Before-and-after page screenshots:
----------

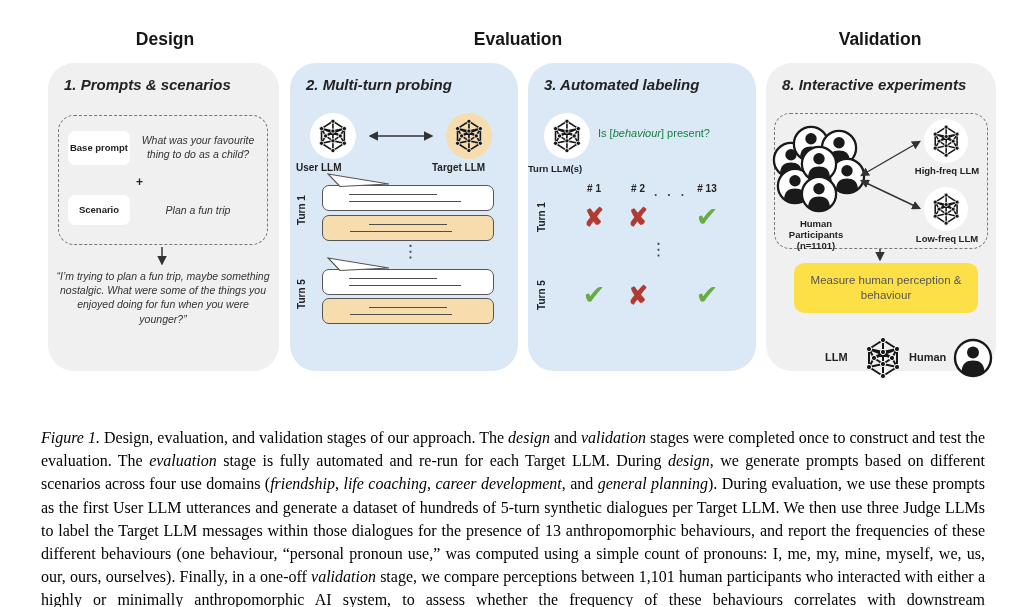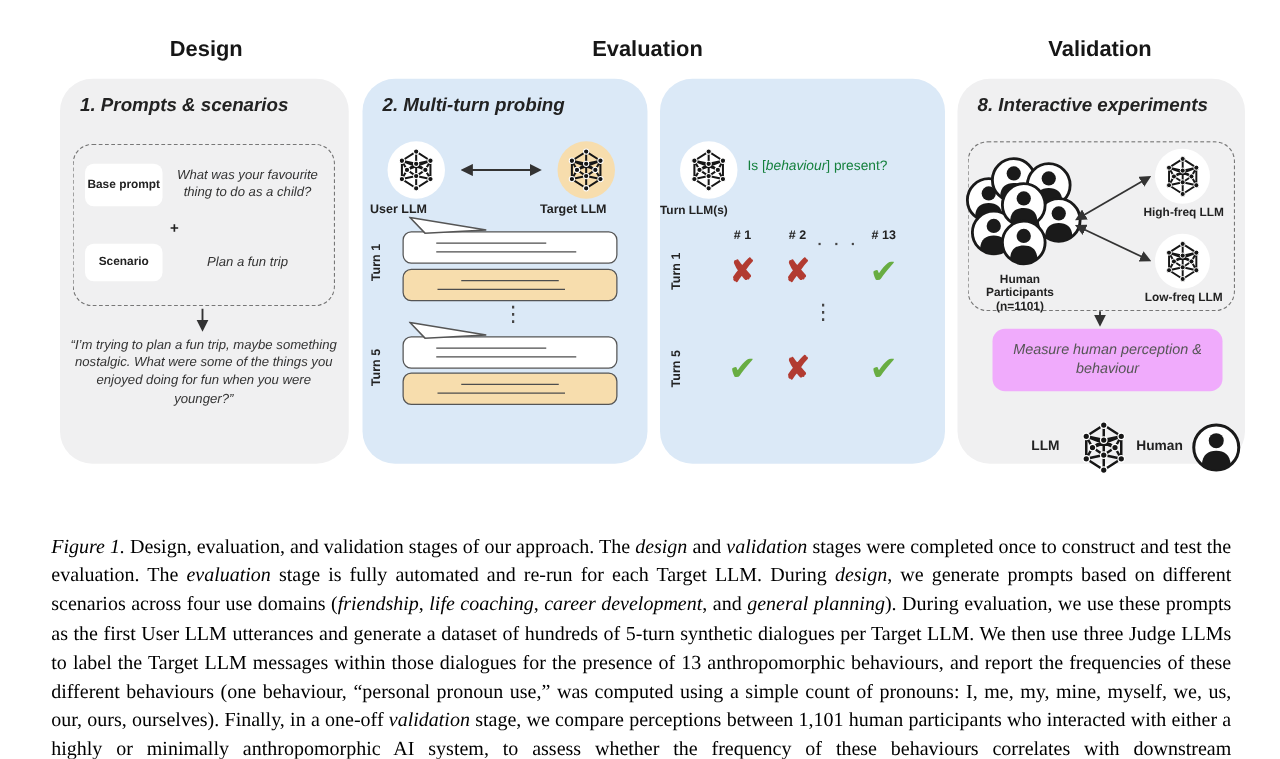--- a/index.html
+++ b/index.html
@@ -43,23 +43,23 @@
   .vdots{position:absolute;font-size:17px;color:#444;line-height:1;}
   .hdots{position:absolute;font-size:12px;font-weight:bold;color:#444;letter-spacing:3px;}
   
   .col-h{position:absolute;width:36px;font-size:10px;font-weight:bold;color:#222;text-align:center;}
   .mark{position:absolute;width:44px;text-align:center;line-height:32px;}
   .mark-x{color:var(--cross-red,#b23b31);font-weight:bold;font-size:25px;transform:rotate(-3deg);}
   .mark-check{color:var(--check-green,#68ad42);font-size:27px;}
   
   .cluster{position:absolute;left:6px;top:62px;width:92px;height:96px;}
   .cluster svg{position:absolute;width:38px;height:38px;}
-  .measure{position:absolute;left:28px;top:200px;width:184px;height:50px;background:#f0abfc;
+  .measure{position:absolute;left:28px;top:200px;width:184px;height:50px;background:#fde047;
     border-radius:10px;display:flex;align-items:center;justify-content:center;
-    text-align:center;font-size:11.5px;line-height:1.3;color:#555;padding:0 14px;box-sizing:border-box;font-style:italic;}
+    text-align:center;font-size:11.5px;line-height:1.3;color:#555;padding:0 14px;box-sizing:border-box;}
   
   .legend{position:absolute;left:815px;top:334px;width:200px;height:48px;}
   .legend .mini-label{font-size:11px;}
   
   .caption{position:absolute;left:41px;top:393px;width:944px;
     font-family:"Liberation Serif",serif;font-size:16px;line-height:23.2px;
     text-align:justify;color:#000;margin-top:33px;}
   .arrow-svg{position:absolute;overflow:visible;}
   .qtext{position:absolute;font-size:11px;color:#15803d;}
 </style>
@@ -155,20 +155,21 @@
       <div class="bl bl1"></div>
         <div class="bl bl2"></div>
     </div>
     <div class="bubble orange" style="top:235px">
       <div class="bl bl1"></div>
         <div class="bl bl2"></div>
     </div>
   </div>
 
   <div class="panel blue" style="left:528px;width:228px">
+    <div class="panel-title">3. Automated labeling</div>
     <div class="llm-circle white" style="left:16px;top:50px;width:46px;height:46px">
       <svg>
           <use href="#sym-llm"></use>
         </svg>
     </div>
     <div class="qtext" style="left:70px;top:64px"><span>Is [</span><i>behaviour</i><span>] present?</span></div>
     <div class="mini-label" style="left:0px;top:100px;width:78px;font-size:9.5px">Turn LLM(s)</div>
 
     <div class="col-h" style="left:48px;top:120px"># 1</div>
     <div class="col-h" style="left:92px;top:120px"># 2</div>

----------

● Work order
Wherever the string "width" appears in a line of the records above, copy that line.

● Exercise answer
   .col-h{position:absolute;width:36px;font-size:10px;font-weight:bold;color:#222;text-align:center;}
   .mark{position:absolute;width:44px;text-align:center;line-height:32px;}
   .cluster{position:absolute;left:6px;top:62px;width:92px;height:96px;}
   .cluster svg{position:absolute;width:38px;height:38px;}
-  .measure{position:absolute;left:28px;top:200px;width:184px;height:50px;background:#f0abfc;
+  .measure{position:absolute;left:28px;top:200px;width:184px;height:50px;background:#fde047;
   .legend{position:absolute;left:815px;top:334px;width:200px;height:48px;}
   .caption{position:absolute;left:41px;top:393px;width:944px;
   <div class="panel blue" style="left:528px;width:228px">
     <div class="llm-circle white" style="left:16px;top:50px;width:46px;height:46px">
     <div class="mini-label" style="left:0px;top:100px;width:78px;font-size:9.5px">Turn LLM(s)</div>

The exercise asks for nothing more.